Exercise goal
Send back the records exactly as written, with no images.

===== Data =====

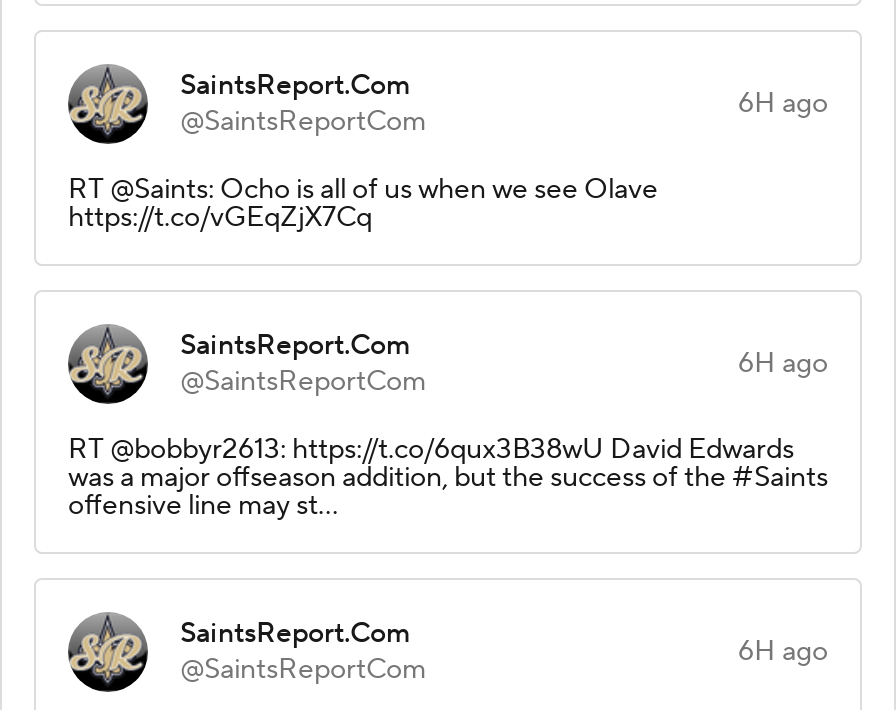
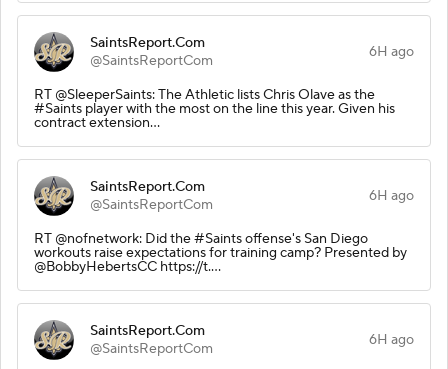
- RT @Saints: Ocho is all of us when we see Olave
- https://t.co/vGEqZjX7Cq
+ RT @SleeperSaints: The Athletic lists Chris Olave as the
+ #Saints player with the most on the line this year. Given his
+ contract extension…

- RT @bobbyr2613: https://t.co/6qux3B38wU David Edwards
- was a major offseason addition, but the success of the #Saints
- offensive line may st…
+ RT @nofnetwork: Did the #Saints offense's San Diego
+ workouts raise expectations for training camp? Presented by
+ @BobbyHebertsCC https://t.…
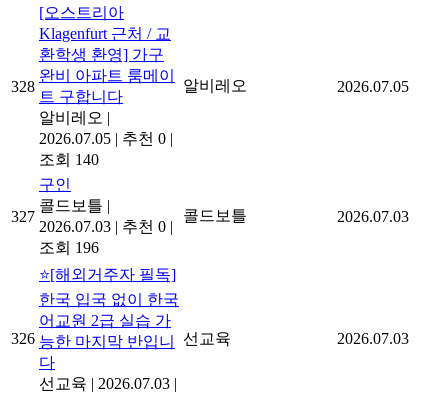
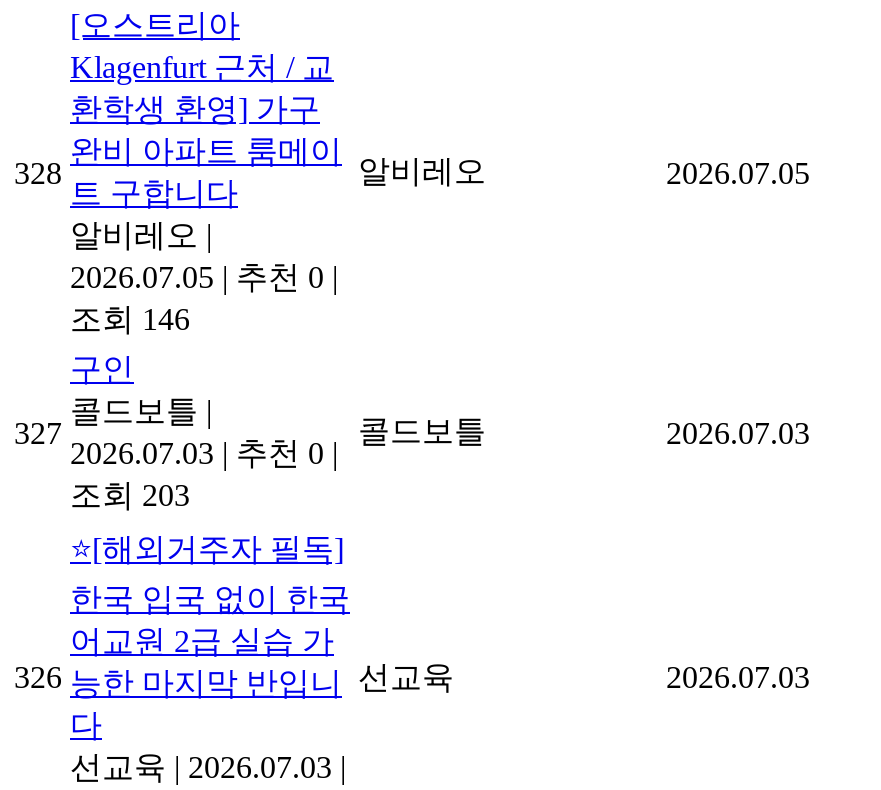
- 조회 140
+ 조회 146

- 조회 196
+ 조회 203
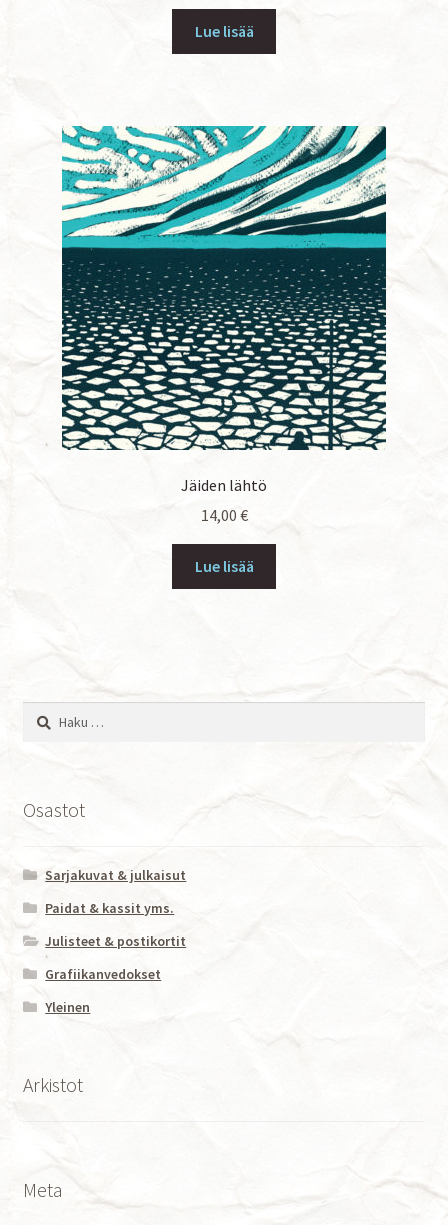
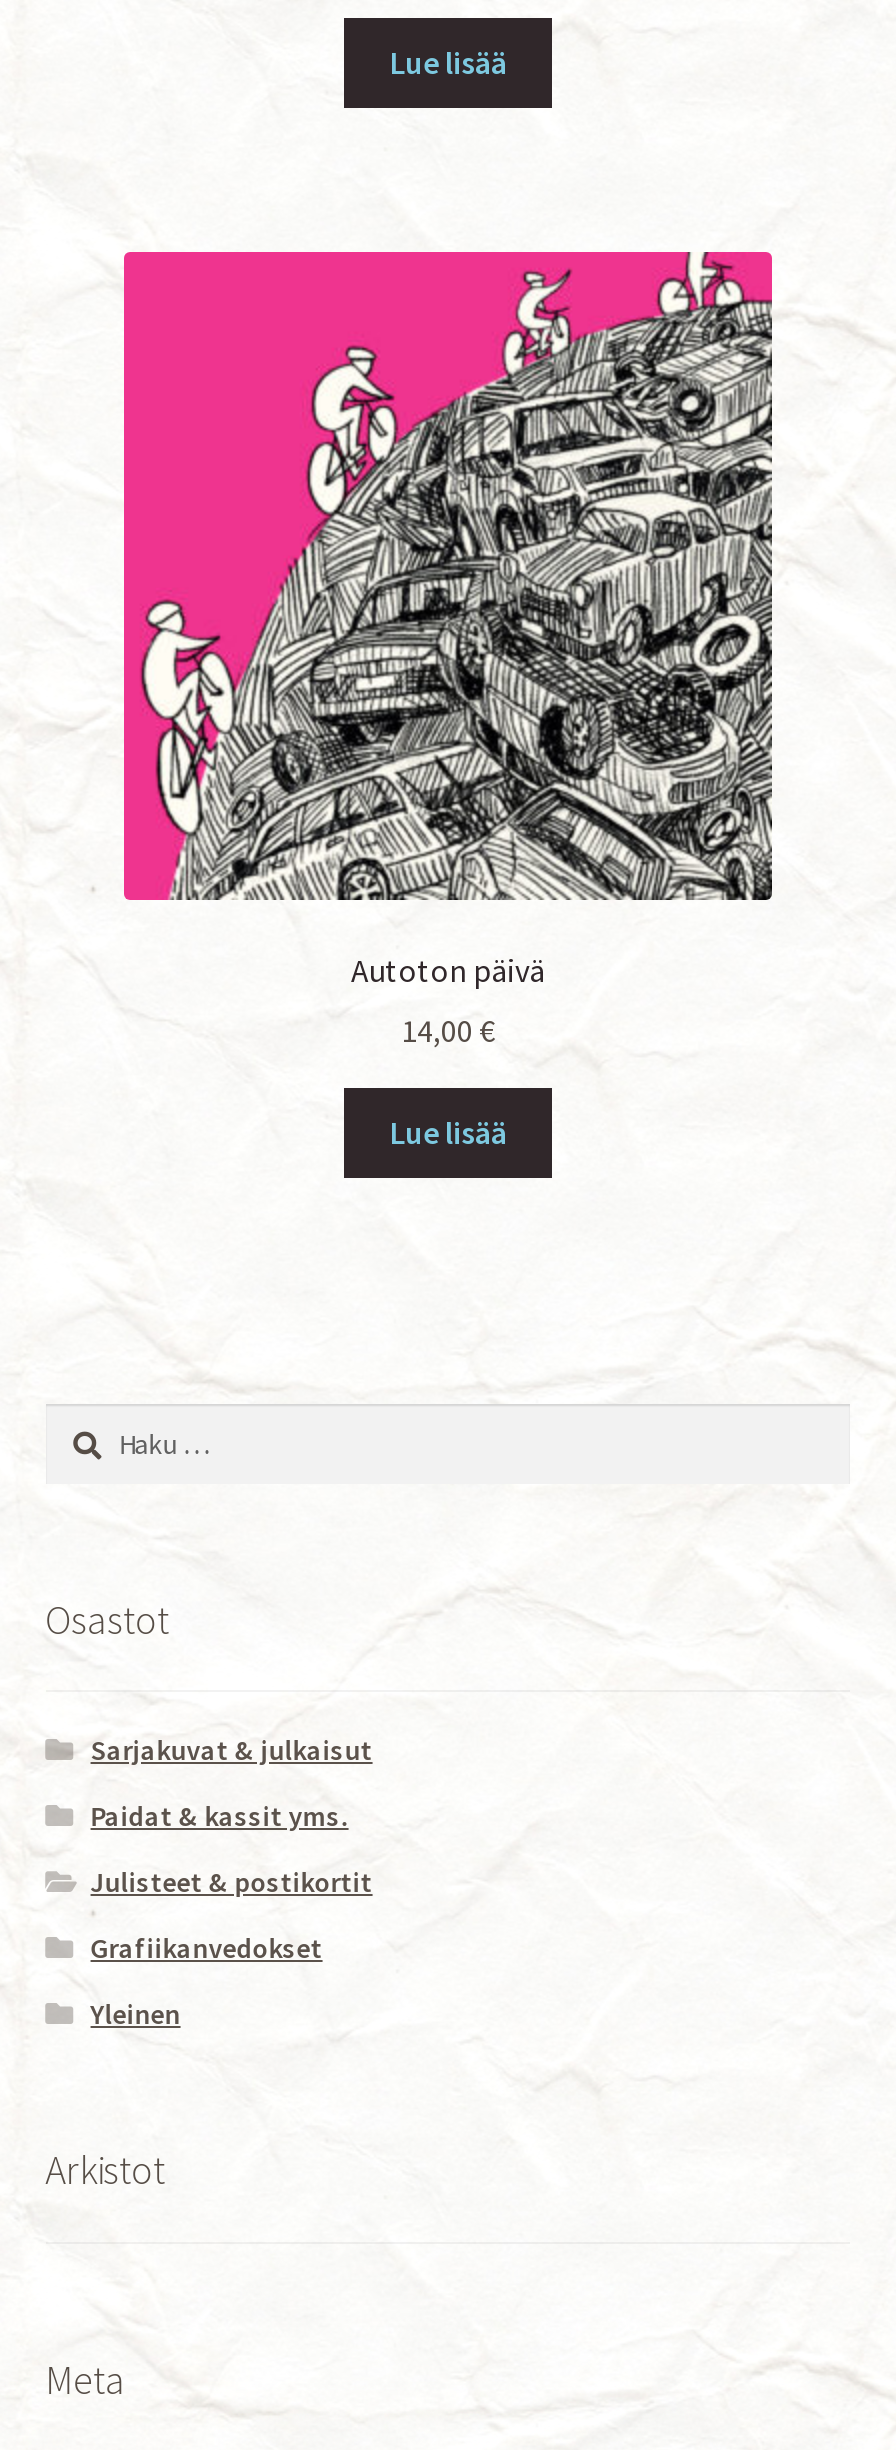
- [image]
- Jäiden lähtö
+ [image]
+ Autoton päivä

=====

Reply
- RT @Saints: Ocho is all of us when we see Olave
- https://t.co/vGEqZjX7Cq
+ RT @SleeperSaints: The Athletic lists Chris Olave as the
+ #Saints player with the most on the line this year. Given his
+ contract extension…

- RT @bobbyr2613: https://t.co/6qux3B38wU David Edwards
- was a major offseason addition, but the success of the #Saints
- offensive line may st…
+ RT @nofnetwork: Did the #Saints offense's San Diego
+ workouts raise expectations for training camp? Presented by
+ @BobbyHebertsCC https://t.…
- 조회 140
+ 조회 146

- 조회 196
+ 조회 203
- [image]
- Jäiden lähtö
+ [image]
+ Autoton päivä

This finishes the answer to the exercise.